:: YOUR GOAL ::
Once you have read the listing below, write all of it out again exactly.

:: MATERIAL FOR THIS TASK ::

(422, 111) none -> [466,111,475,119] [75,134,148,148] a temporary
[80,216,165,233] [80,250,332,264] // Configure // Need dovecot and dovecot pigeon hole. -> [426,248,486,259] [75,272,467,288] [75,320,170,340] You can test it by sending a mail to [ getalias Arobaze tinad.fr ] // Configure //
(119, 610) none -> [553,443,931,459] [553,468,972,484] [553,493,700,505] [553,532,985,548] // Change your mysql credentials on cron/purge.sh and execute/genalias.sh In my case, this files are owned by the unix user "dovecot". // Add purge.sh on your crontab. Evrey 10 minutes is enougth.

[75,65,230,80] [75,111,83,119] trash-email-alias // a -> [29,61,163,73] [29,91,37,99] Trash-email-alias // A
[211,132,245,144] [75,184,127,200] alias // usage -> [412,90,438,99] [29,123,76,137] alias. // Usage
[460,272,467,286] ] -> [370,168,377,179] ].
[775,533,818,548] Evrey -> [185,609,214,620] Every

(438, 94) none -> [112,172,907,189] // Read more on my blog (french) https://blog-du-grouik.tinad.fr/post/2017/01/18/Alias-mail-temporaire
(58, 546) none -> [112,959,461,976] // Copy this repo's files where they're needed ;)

:: ANSWER SECTION ::
(422, 111) none -> [466,111,475,119] [75,134,148,148] a temporary
[80,216,165,233] [80,250,332,264] // Configure // Need dovecot and dovecot pigeon hole. -> [426,248,486,259] [75,272,467,288] [75,320,170,340] You can test it by sending a mail to [ getalias Arobaze tinad.fr ] // Configure //
(119, 610) none -> [553,443,931,459] [553,468,972,484] [553,493,700,505] [553,532,985,548] // Change your mysql credentials on cron/purge.sh and execute/genalias.sh In my case, this files are owned by the unix user "dovecot". // Add purge.sh on your crontab. Evrey 10 minutes is enougth.

[75,65,230,80] [75,111,83,119] trash-email-alias // a -> [29,61,163,73] [29,91,37,99] Trash-email-alias // A
[211,132,245,144] [75,184,127,200] alias // usage -> [412,90,438,99] [29,123,76,137] alias. // Usage
[460,272,467,286] ] -> [370,168,377,179] ].
[775,533,818,548] Evrey -> [185,609,214,620] Every

(438, 94) none -> [112,172,907,189] // Read more on my blog (french) https://blog-du-grouik.tinad.fr/post/2017/01/18/Alias-mail-temporaire
(58, 546) none -> [112,959,461,976] // Copy this repo's files where they're needed ;)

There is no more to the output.